The task: Show all lines from the data that include the word "span".

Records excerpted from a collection
++++++++

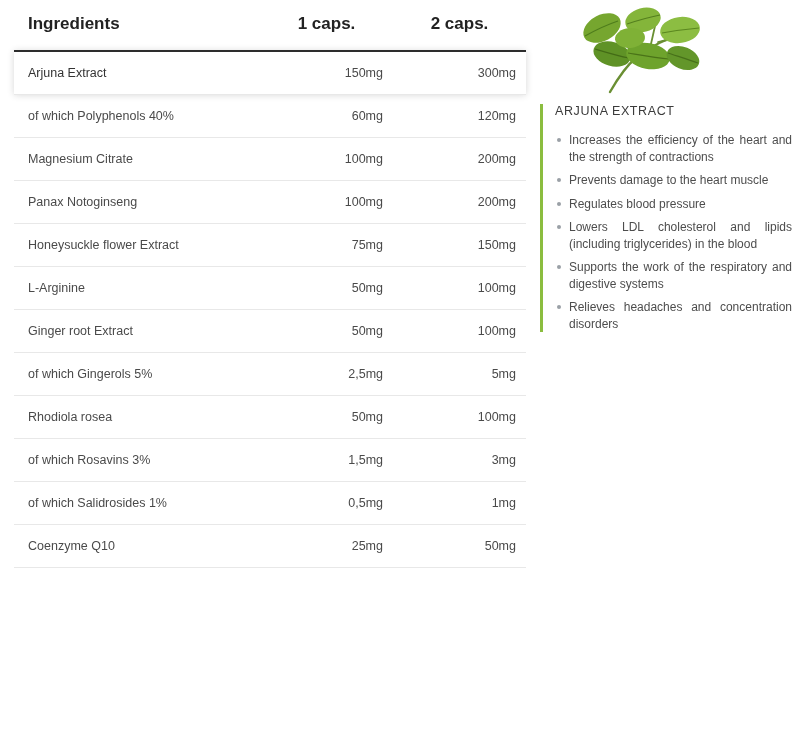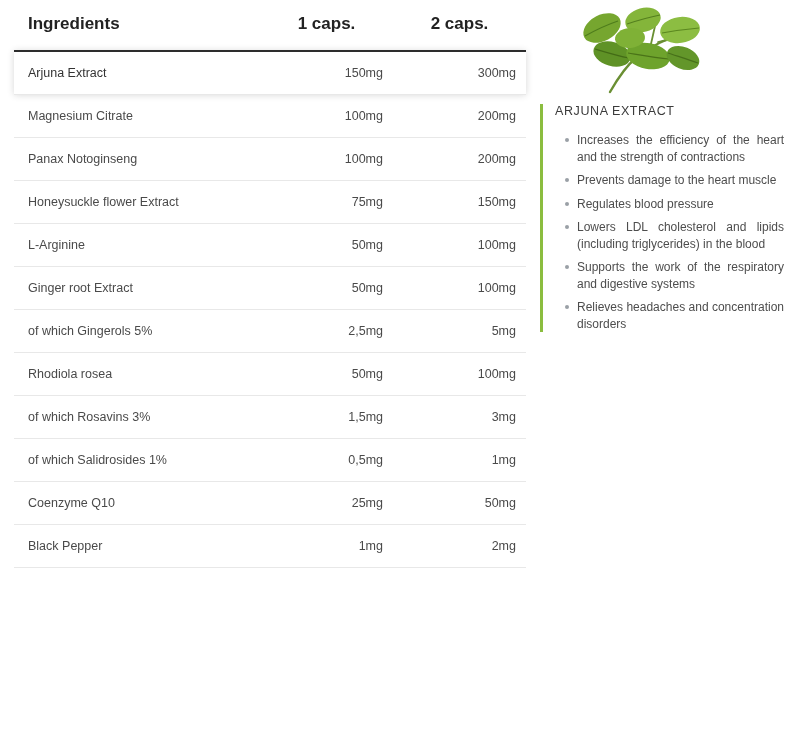--- a/index.html
+++ b/index.html
@@ -157,6 +157,11 @@
             <td>300mg</td>
           </tr>
           <tr>
+            <td class="col-name">of which Polyphenols 40%</td>
+            <td>60mg</td>
+            <td>120mg</td>
+          </tr>
+          <tr>
             <td class="col-name">Magnesium Citrate</td>
             <td>100mg</td>
             <td>200mg</td>

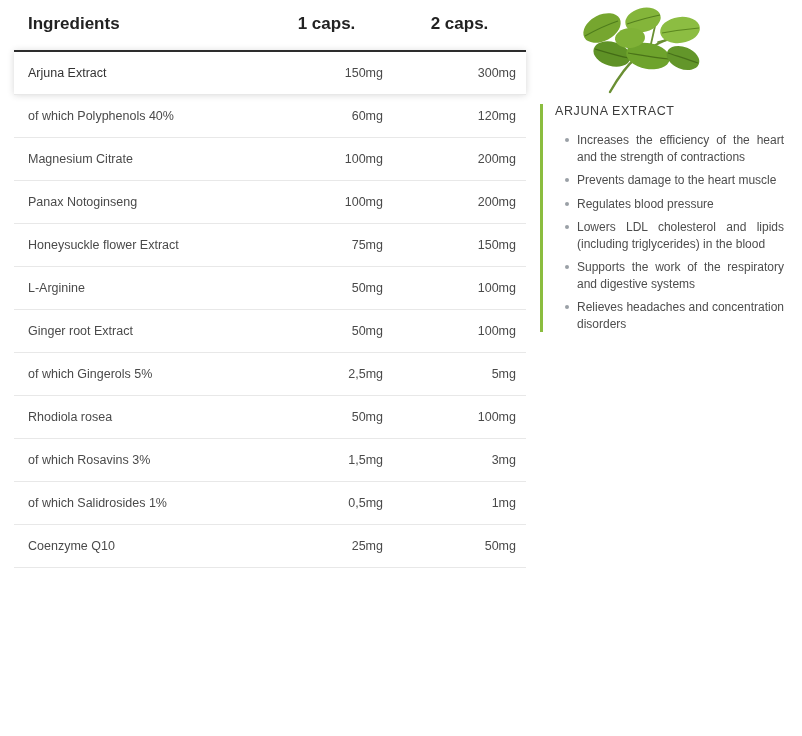--- a/index.html
+++ b/index.html
@@ -107,7 +107,7 @@
   }
   ul.benefits {
     list-style: none;
-    margin: 8px;
+    margin: 0;
     padding: 0;
   }
   ul.benefits li {

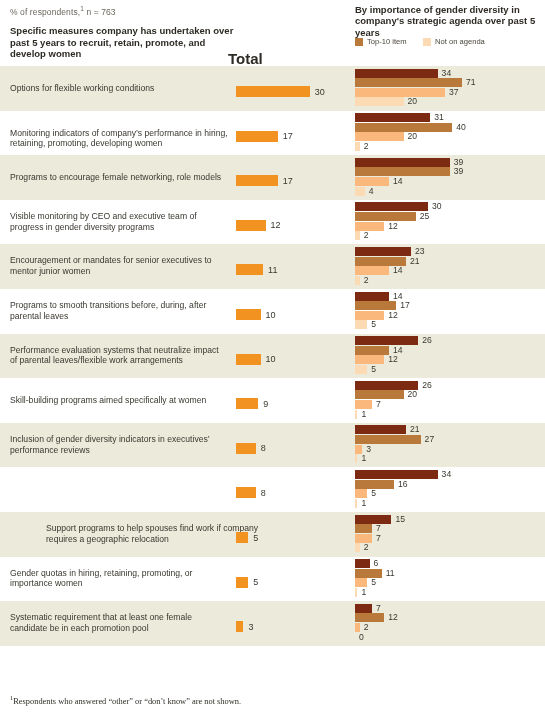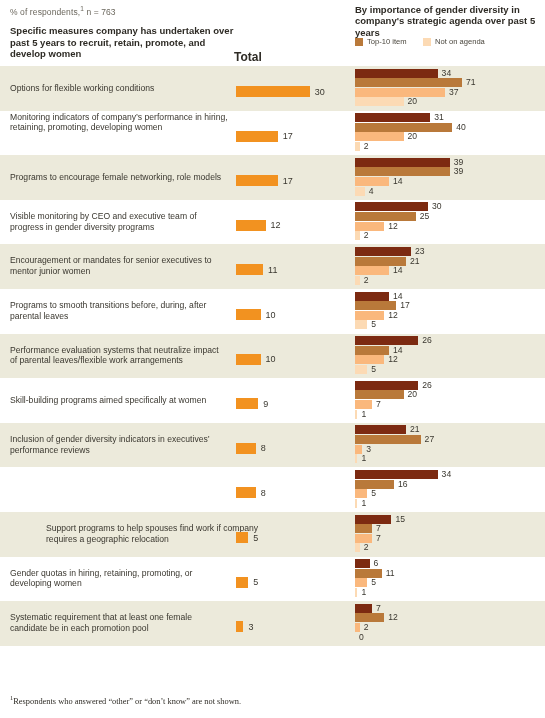--- a/index.html
+++ b/index.html
@@ -24,8 +24,8 @@
     font-size:9.5px;font-weight:bold;line-height:11.6px;color:#2e2b25;
   }
   .total-head{
-    position:absolute;left:234px;top:50px;
-    font-size:12px;font-weight:bold;color:#2e2b25;
+    position:absolute;left:228px;top:50px;
+    font-size:15px;font-weight:bold;color:#2e2b25;
   }
   .right-title{
     position:absolute;left:355px;top:4px;width:190px;

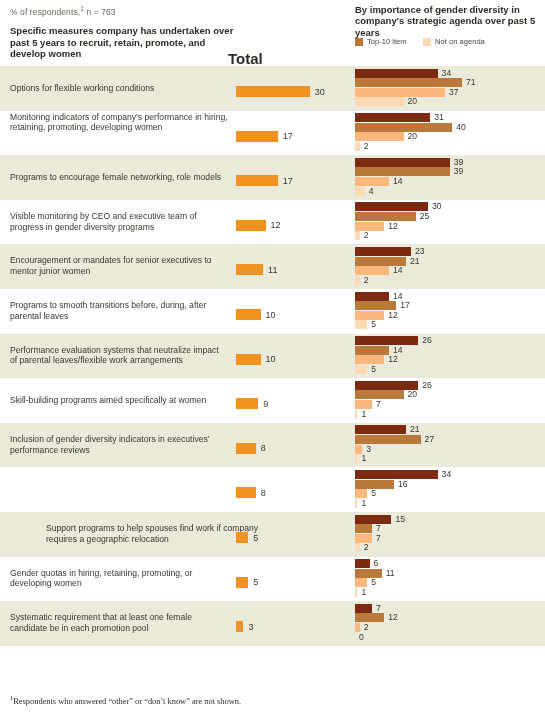--- a/index.html
+++ b/index.html
@@ -126,7 +126,7 @@
         </div>
       </div>
       <div class="row plain" style="height: 44.6px;">
-        <div class="rlabel" style="top: 1px;">Monitoring indicators of company’s performance in hiring, retaining, promoting, developing women</div>
+        <div class="rlabel" style="top: 17px;">Monitoring indicators of company’s performance in hiring, retaining, promoting, developing women</div>
         <div class="total-bar-wrap" style="top: 15.8px;"><span class="total-bar" style="width: 41.82px;"></span><span class="total-val">17</span></div>
         <div class="sub" style="top: 2.7px;">
           <div class="sbar-line">

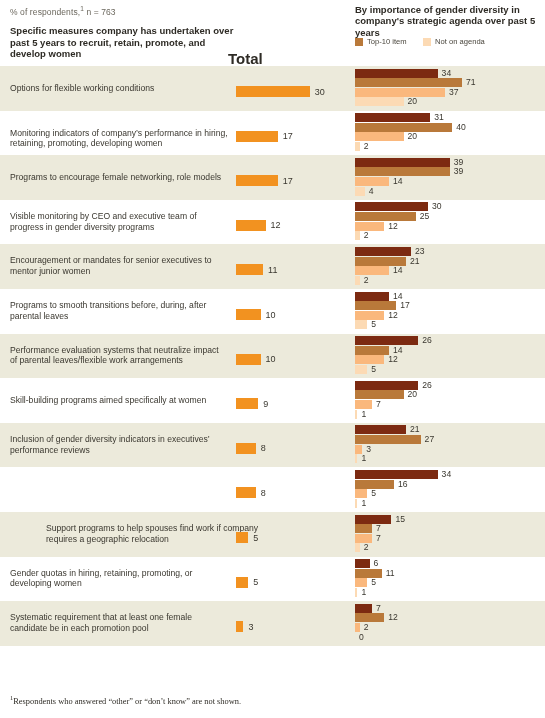--- a/index.html
+++ b/index.html
@@ -345,7 +345,7 @@
         </div>
       </div>
       <div class="row plain" style="height: 44.6px;">
-        <div class="rlabel" style="top: 11.1px;">Gender quotas in hiring, retaining, promoting, or developing women</div>
+        <div class="rlabel" style="top: 11.1px;">Gender quotas in hiring, retaining, promoting, or importance women</div>
         <div class="total-bar-wrap" style="top: 15.8px;"><span class="total-bar" style="width: 12.3px;"></span><span class="total-val">5</span></div>
         <div class="sub" style="top: 2.7px;">
           <div class="sbar-line">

++++++++

Response area:
         <div class="total-bar-wrap" style="top: 15.8px;"><span class="total-bar" style="width: 41.82px;"></span><span class="total-val">17</span></div>
         <div class="total-bar-wrap" style="top: 15.8px;"><span class="total-bar" style="width: 12.3px;"></span><span class="total-val">5</span></div>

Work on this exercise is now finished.